Sehingga, kata Yandri, SEMA tersebut bisa sampai kepada masyarakat yang ada di berbagai daerah. Dengan demikian, SEMA tersebut juga tidak seperti menara gading.
Yandri menuturkan, masyarakat saat ini lebih suka melihat Youtube yang bersifat duniawi dibandingkan dengan SEMA. “Sekarang Pancasila aja banyak yang enggak hafal, apalagi Surat Edaran Mahkamah Agung (SEMA), ini PR (pekerjaan rumah) kita,” jelasnya.
Yandri berharap, pesan SEMA yang disampaikan oleh para dai di MUI juga menjadi pintu masuk konsolidasi antar umat beragama dalam menyikapi persoalan pernikahan beda agama. Karena persoalan ini bukan hanya meresahkan umat Islam, tapi juga umat beragama lain.
Yandri menyoroti sebagian masyarakat saat ini yang menanggap bahwa pernikahan beda agama itu bagian dari hidup. Bahkan, LGBT pun dianggap sebagai bagian dari gaya hidup.
Politisi PAN ini menegaskan bahwa hal tersebut merupakan kesesatan yang sengaja dilakukan. Ia mendorong agar sosialisasi SEMA juga dilakukan secara masif.
Dalam kesempatan ini, Wakil Ketua MPR juga menawarkan kepada MUI untuk melakukan sosialisasi SEMA ini dengan lebih besar karena mengundang peserta yang banyak.

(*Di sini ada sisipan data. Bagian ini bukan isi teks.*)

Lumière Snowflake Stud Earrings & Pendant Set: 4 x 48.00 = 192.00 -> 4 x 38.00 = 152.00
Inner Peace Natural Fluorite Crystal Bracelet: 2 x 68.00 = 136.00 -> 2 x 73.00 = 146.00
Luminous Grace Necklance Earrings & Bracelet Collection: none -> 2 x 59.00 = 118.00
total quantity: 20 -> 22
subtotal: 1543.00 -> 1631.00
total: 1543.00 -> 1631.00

Ia pun menyatakan siap memfasilitasi kegiatan tersebut di Gedung DPR/MPR. Alasannya, agar sosialisasi ini bisa lebih terasa gaungnya dan efeknya.
Yandri khawatir, apabila hal ini tidak dianggap serius untuk diantisipasi. Ke depan masyarakat Indonesia akan melihat pernikahan beda agama yang sesat ini sebagai hal yang lumrah.

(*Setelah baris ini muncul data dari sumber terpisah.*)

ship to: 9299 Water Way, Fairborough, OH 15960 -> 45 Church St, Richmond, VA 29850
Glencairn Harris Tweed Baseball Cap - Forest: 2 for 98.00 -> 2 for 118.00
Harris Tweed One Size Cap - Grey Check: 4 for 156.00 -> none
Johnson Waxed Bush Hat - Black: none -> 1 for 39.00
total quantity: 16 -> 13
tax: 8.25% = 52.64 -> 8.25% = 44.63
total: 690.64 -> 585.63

Oleh karena itu, untuk menjangkau sosialisasi ini, Yandri berharap agar para dai MUI yang tersebar di seluruh Indonesia bisa menyampaikan SEMA ini secara masif untuk menolak pernikahan beda agama.

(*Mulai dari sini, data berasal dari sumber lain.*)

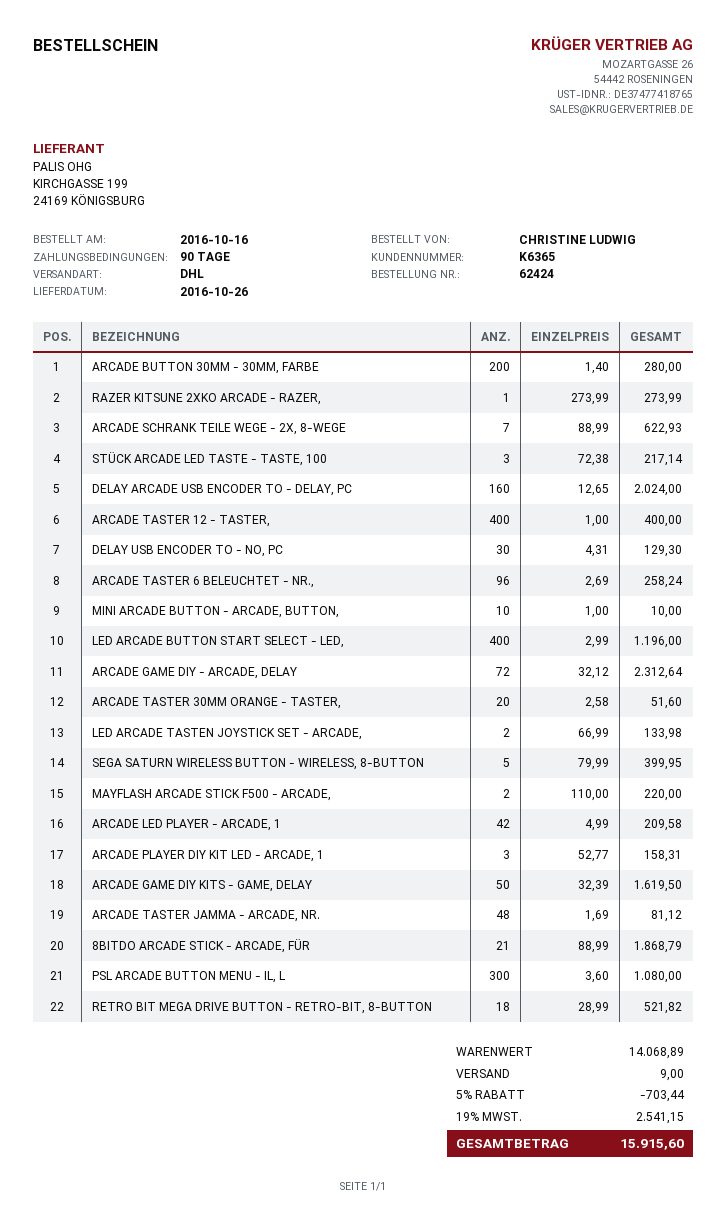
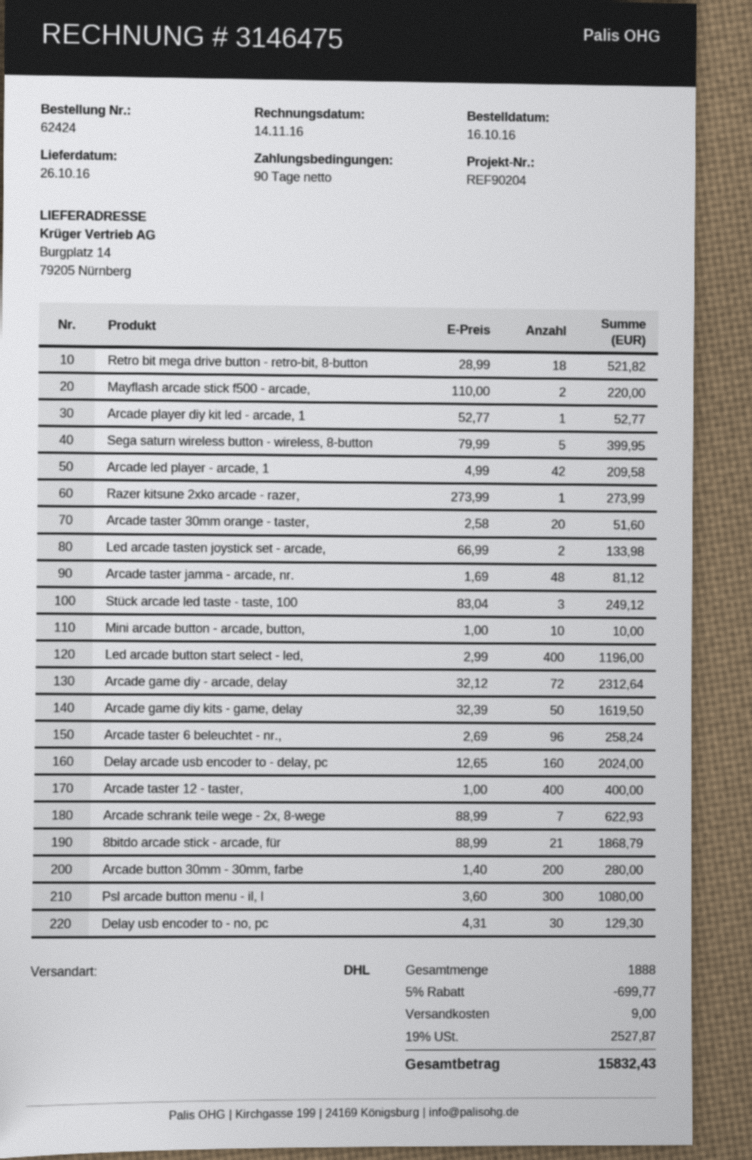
STÜCK ARCADE LED TASTE - TASTE, 100: 3 x 72.38 = 217.14 -> 3 x 83.04 = 249.12
ARCADE PLAYER DIY KIT LED - ARCADE, 1: 3 x 52.77 = 158.31 -> 1 x 52.77 = 52.77
discount: 5% = 703.44 -> 5% = 699.77
tax: 19% = 2541.15 -> 19% = 2527.87
total: 15915.60 -> 15832.43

“Artinya saya usul di Mudzakarah ini perlu dibuat tata cara agar selembar kertas dari Mahkamah Agung itu benar-benar bermakna untuk kehidupan berbangsa dan bernegara. Khususnya tentang pernikahan,” ujarnya.
Meski sudah ada SEMA, menurutnya, tapi tetap saja masih ada celah untuk bisa menetapkan pernikahan beda agama melalui pengadilan. Untuk menutup celah tersebut, Yandri mendorong agar diadakannya Judicial Review di Mahkamah Konstitusi terkait dengan Undang-undang Nomor 23 Tahun 2006 khususnya Pasal 34 dan Pasal 35 tentang Administrasi Kependudukan.
Menurut Yandri, undang-undang tersebut lah yang menjadi celah agar orang-orang bisa melakukan pernikahan beda agama dan melakukan perlindungan kepada negara.
“Tapi kalau undang-undang itu di JR dan semua meyakinkan MK bahwa pasal ini layak dicabut karena bertentangan dengan undang-undang perkawinan, kalau itu dikabulkan, tanpa surat edaran, pengadilan juga sudah tidak punya hak,” tegasnya dalam kegiatan Mudzakarah Hukum Islam dan Hukum Nasional.
Kegiatan ini digelar oleh Komisi Hukum dan HAM MUI bertajuk: Pernikahan Beda Agama dan Implikasinya Pasca SEMA No.2 Tahun 2023.
Hadir dalam kegiatan ini di antaranya Wakil Menteri Agama H. Saiful Rahmat Dasuki, Ketua MUI Bidang Hukum dan HAM MUI Prof Noor Achmad, Ketua MUI Bidang Fatwa Prof KH Asrorun Niam Sholeh, dan Ketua Komisi Hukum dan HAM MUI Prof Deding Ishak.